Research · Jul 1, 2026

Study finds external feedback drives agent improvement more than self-feedback or unguided refinement

Researchers introduce a controlled student-teacher protocol to isolate the effects of feedback on multi-turn agent performance across four benchmarks.

Trust79

HypeLow hype

1 source · cross-referenced

ShareX LinkedIn Email

TL;DR

A new arXiv preprint introduces a controlled student-teacher protocol to evaluate when natural-language feedback improves agent performance beyond repeated attempts alone.

Researchers propose a controlled student-teacher protocol to determine when natural-language feedback yields measurable improvement in multi-turn language agents beyond what can be achieved through repeated attempts alone.
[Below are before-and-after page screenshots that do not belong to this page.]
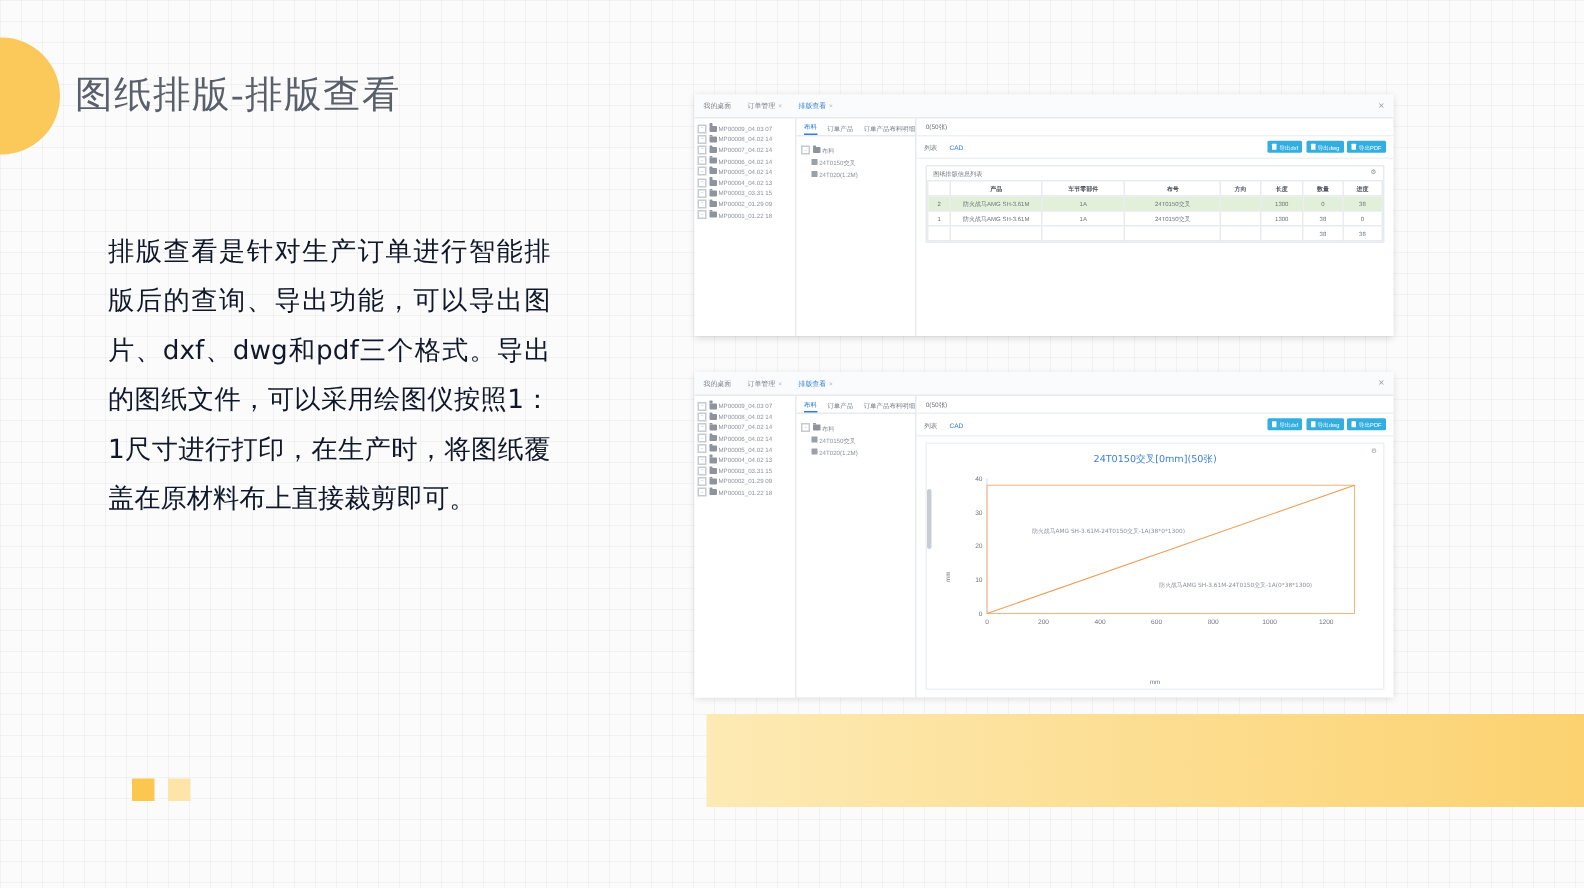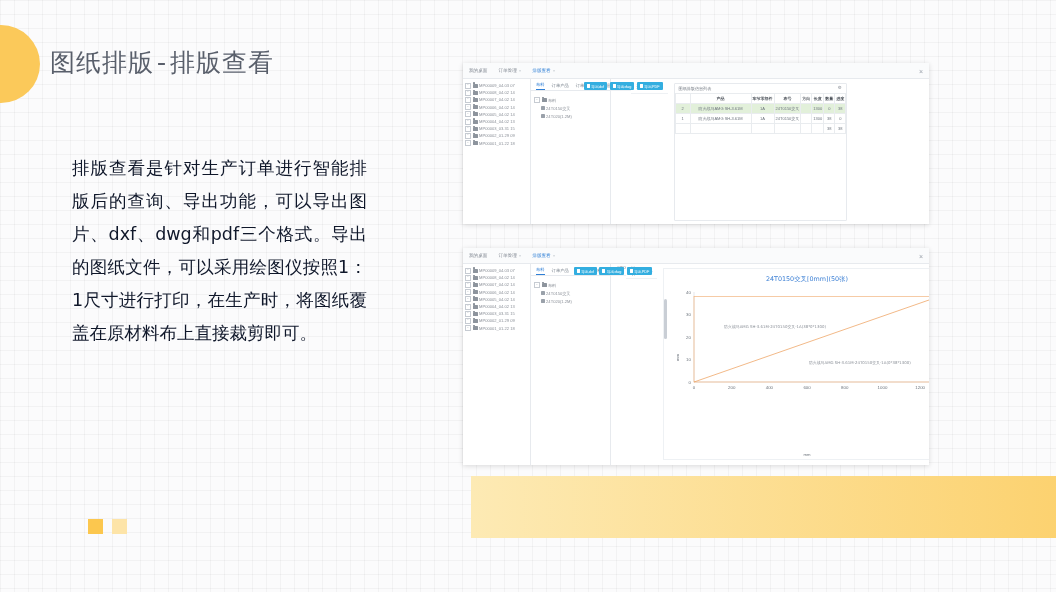--- a/index.html
+++ b/index.html
@@ -17,21 +17,21 @@
     background-size:14px 14px;
     pointer-events:none;
   }
   .circle-deco{
     position:absolute;left:-38px;top:25px;width:78px;height:78px;
     border-radius:50%;background:#fbc95a;
   }
   .page-title{
     position:absolute;left:50px;top:46px;
     font-size:25px;color:#595f6b;letter-spacing:1px;
-    font-family:Liberation Mono, monospace;
+    font-family:Liberation Serif, serif;
   }
   .body-copy{
     position:absolute;left:72px;top:152px;width:295px;
     font-size:17.5px;line-height:33px;color:#0f172a;
     font-family:"DejaVu Sans","Liberation Sans",sans-serif;
     text-align:justify;
   }
   .sq-a{position:absolute;left:88px;top:519px;width:15px;height:15px;background:#fcc74e;}
   .sq-b{position:absolute;left:112px;top:519px;width:15px;height:15px;background:#fde4a8;}
   .bottom-bar{
@@ -102,21 +102,21 @@
   .mid-row{
     display:flex;align-items:center;gap:1.5px;height:8px;
     font-size:4.1px;color:#8b9098;white-space:nowrap;
   }
   .mid-row.lvl2{padding-left:7px;}
   .tfile{
     width:3.6px;height:4.6px;flex:0 0 3.6px;background:#9aa1aa;border-radius:.4px;
   }
 
   
-  .right-pane{flex:1;display:flex;flex-direction:row;min-width:0;}
+  .right-pane{flex:1;display:flex;flex-direction:column;min-width:0;}
   .rp-head{
     height:11px;display:flex;align-items:center;padding-left:6px;
     font-size:4.3px;color:#6d747d;border-bottom:1px solid #eef1f4;
   }
   .rp-toolbar{
     height:14px;display:flex;align-items:center;padding:0 5px;gap:8px;
     border-bottom:1px solid #eef1f4;position:relative;
   }
   .rp-tab{font-size:4.4px;color:#6d747d;}
   .rp-tab.link{color:#2f7fd6;}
The study evaluates thirteen open-weight models in both student and teacher roles across four benchmarks: Omni-MATH, Codeforces, BBEH Linguini, and ARC-AGI1.

The protocol compares three conditions: external feedback, self-feedback, and unguided self-refinement, while varying interaction history, task difficulty, and teacher access to privileged task information. Across settings, the authors find that multi-turn improvement is often not evidence of feedback use: self-generated feedback adds little beyond unguided self-refinement, whereas the strongest external teachers produce substantially larger feedback-specific gains.

The results indicate that useful feedback must provide guidance beyond generic retry, and that interactive gains are driven more by the student's ability to use feedback than by the teacher's identity. The authors argue that feedback-based agents should be evaluated against repeated-attempt baselines, and that the ability to act on feedback—not merely its availability—is a central bottleneck for interactive improvement.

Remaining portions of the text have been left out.